◆ EXERCISE ◆
Within the data that follows, set down exactly the lines from the one containing "AKRON LACROSSE SENIOR UNCLE: 3" through the one containing "AKRON LADY TIGER", both ends included.

##############################

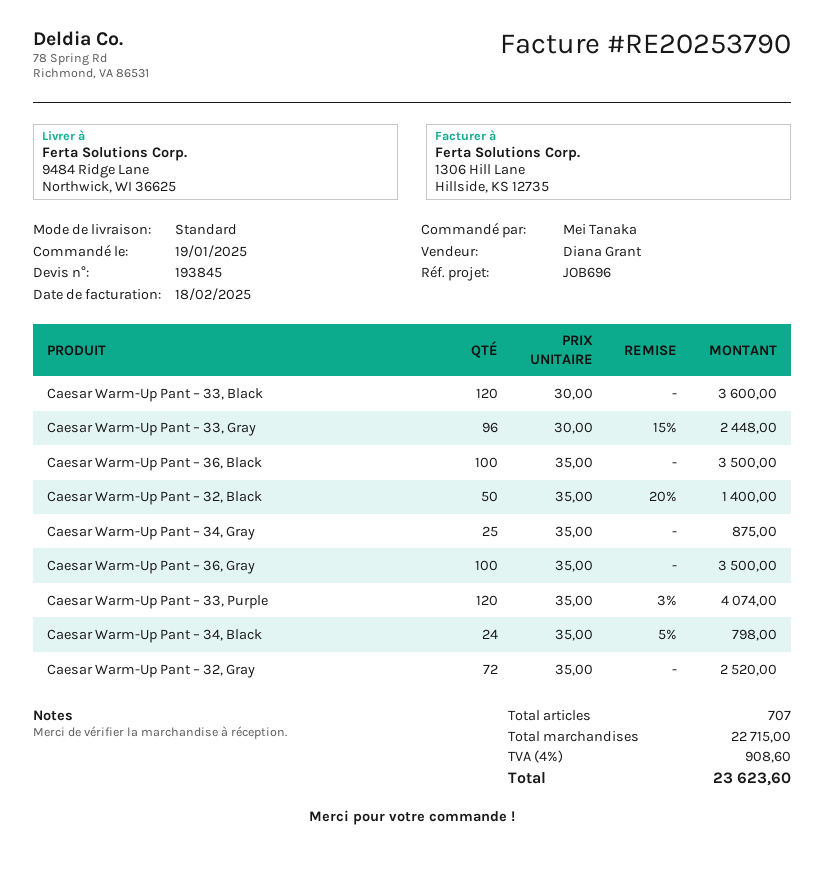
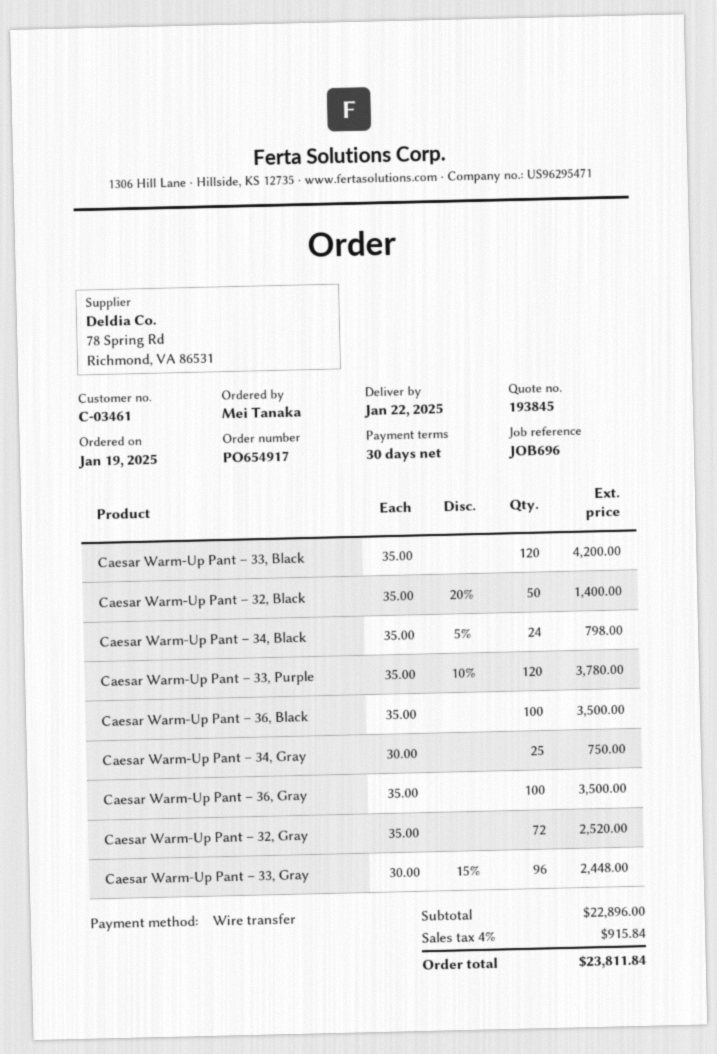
Caesar Warm-Up Pant – 33, Black: 120 x 30.00 = 3600.00 -> 120 x 35.00 = 4200.00
Caesar Warm-Up Pant – 34, Gray: 25 x 35.00 = 875.00 -> 25 x 30.00 = 750.00
Caesar Warm-Up Pant – 33, Purple: 120 x 35.00 - 3% = 4074.00 -> 120 x 35.00 - 10% = 3780.00
subtotal: 22715.00 -> 22896.00
tax: 4% = 908.60 -> 4% = 915.84
total: 23623.60 -> 23811.84

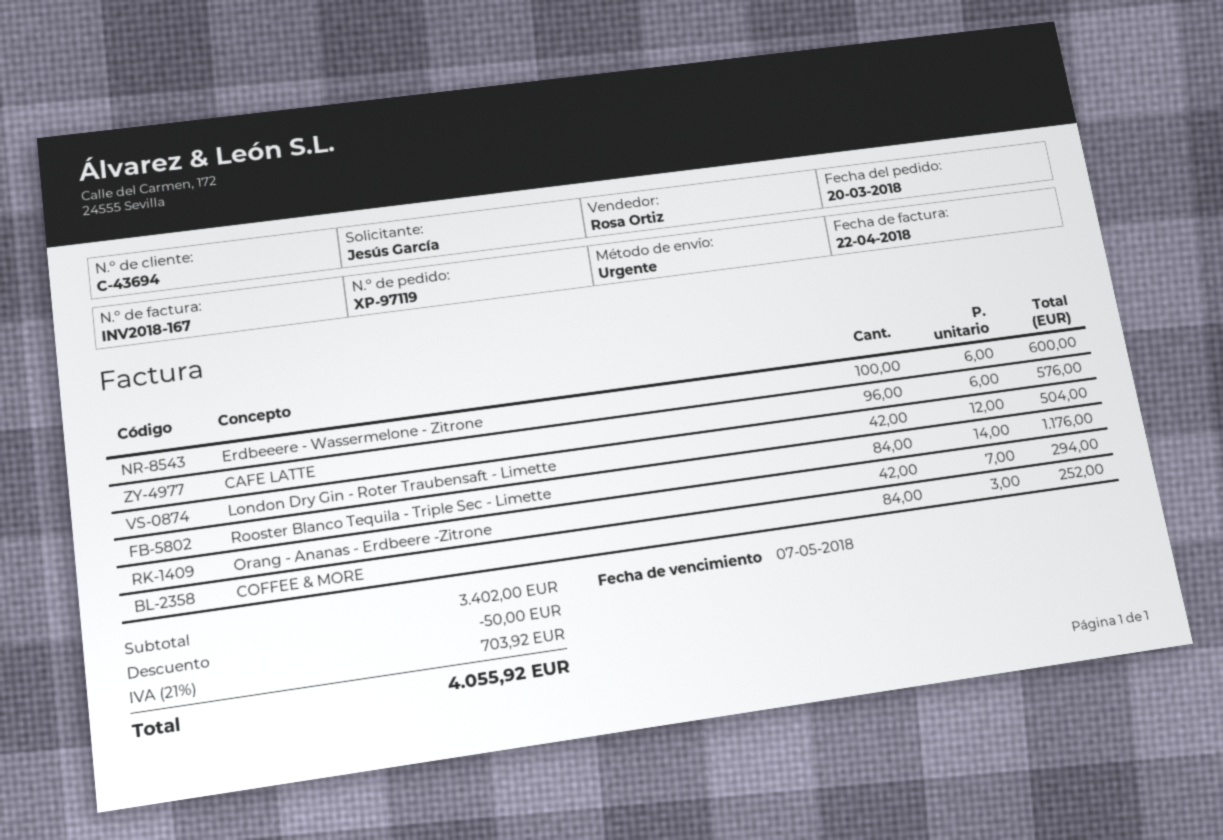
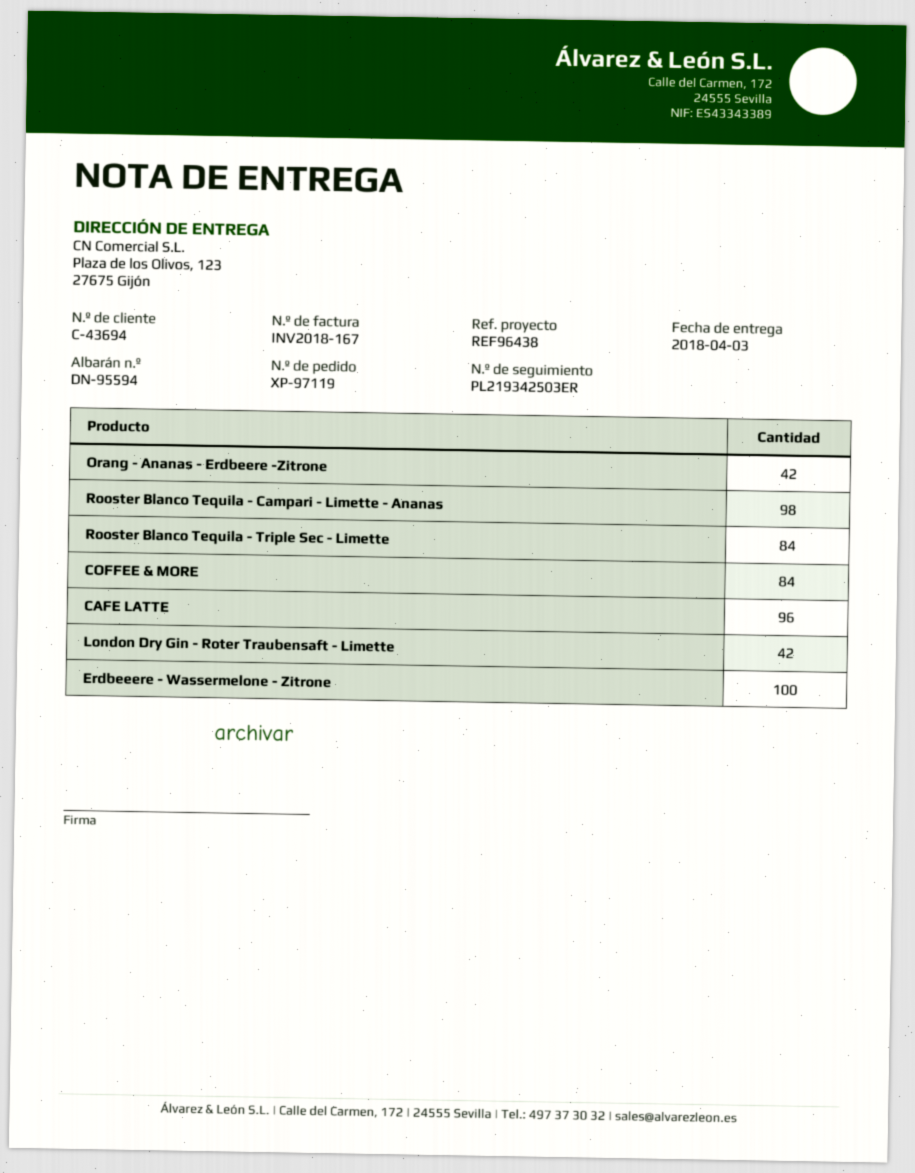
Rooster Blanco Tequila - Campari - Limette - Ananas: none -> 98

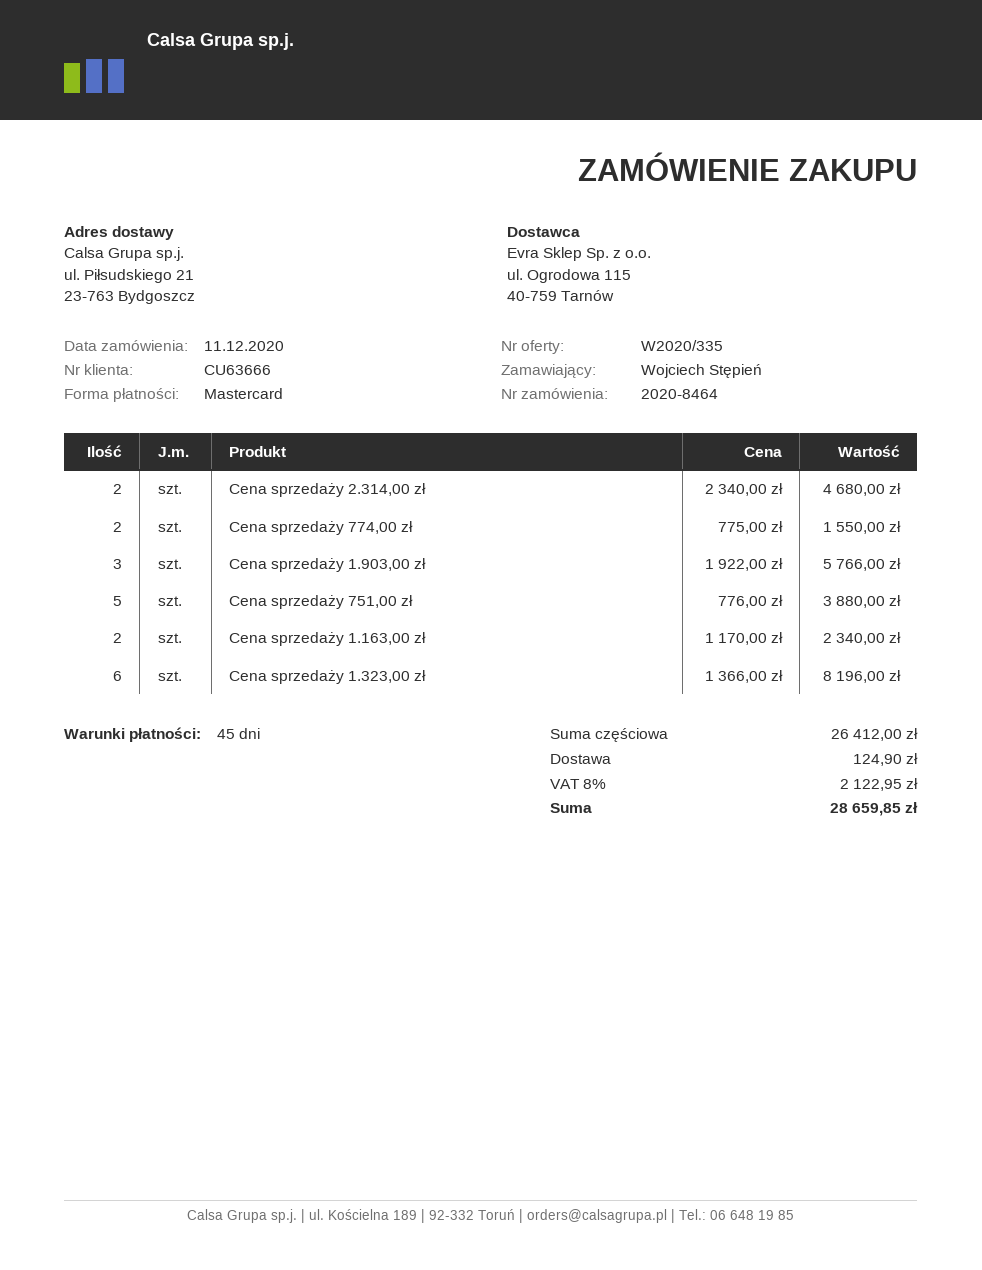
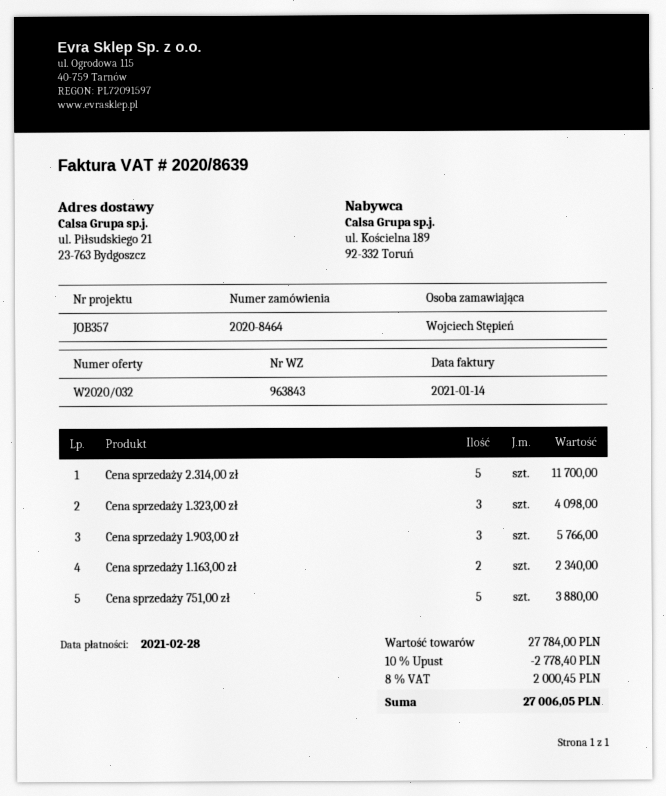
quote number: W2020/335 -> W2020/032
Cena sprzedaży 2.314,00 zł: 2 for 4680.00 -> 5 for 11700.00
Cena sprzedaży 774,00 zł: 2 for 1550.00 -> none
Cena sprzedaży 1.323,00 zł: 6 for 8196.00 -> 3 for 4098.00
subtotal: 26412.00 -> 27784.00
discount: none -> 10% = 2778.40
shipping: 124.90 -> none
tax: 8% = 2122.95 -> 8% = 2000.45
total: 28659.85 -> 27006.05

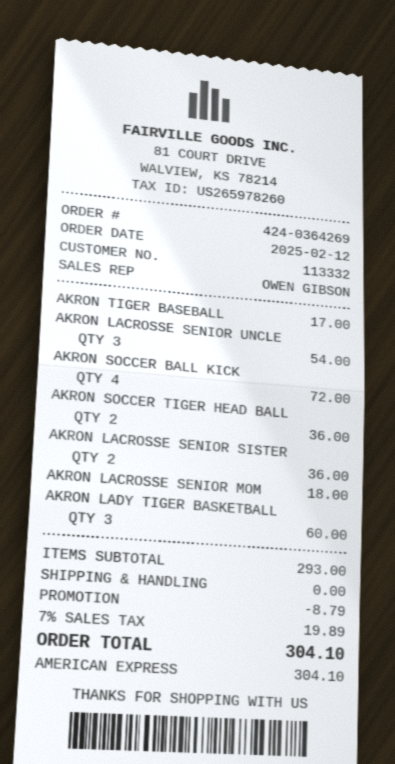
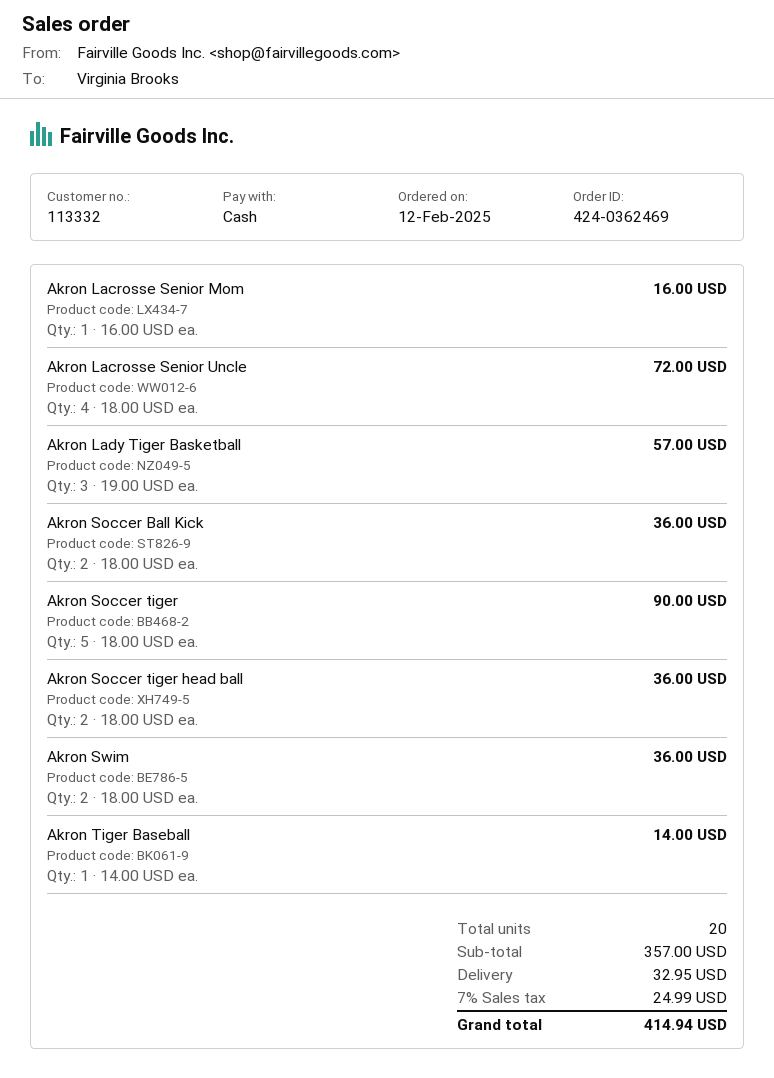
order number: 424-0364269 -> 424-0362469
payment method: American Express -> cash
AKRON TIGER BASEBALL: 1 for 17.00 -> 1 for 14.00
AKRON LACROSSE SENIOR UNCLE: 3 for 54.00 -> 4 for 72.00
AKRON SOCCER BALL KICK: 4 for 72.00 -> 2 for 36.00
AKRON LACROSSE SENIOR SISTER: 2 for 36.00 -> none
AKRON LACROSSE SENIOR MOM: 1 for 18.00 -> 1 for 16.00
AKRON LADY TIGER BASKETBALL: 3 for 60.00 -> 3 for 57.00
Akron Soccer tiger: none -> 5 for 90.00
Akron Swim: none -> 2 for 36.00
subtotal: 293.00 -> 357.00
discount: 8.79 -> none
shipping: 0.00 -> 32.95
tax: 7% = 19.89 -> 7% = 24.99
total: 304.10 -> 414.94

##############################

◆ REPLY ◆
AKRON LACROSSE SENIOR UNCLE: 3 for 54.00 -> 4 for 72.00
AKRON SOCCER BALL KICK: 4 for 72.00 -> 2 for 36.00
AKRON LACROSSE SENIOR SISTER: 2 for 36.00 -> none
AKRON LACROSSE SENIOR MOM: 1 for 18.00 -> 1 for 16.00
AKRON LADY TIGER BASKETBALL: 3 for 60.00 -> 3 for 57.00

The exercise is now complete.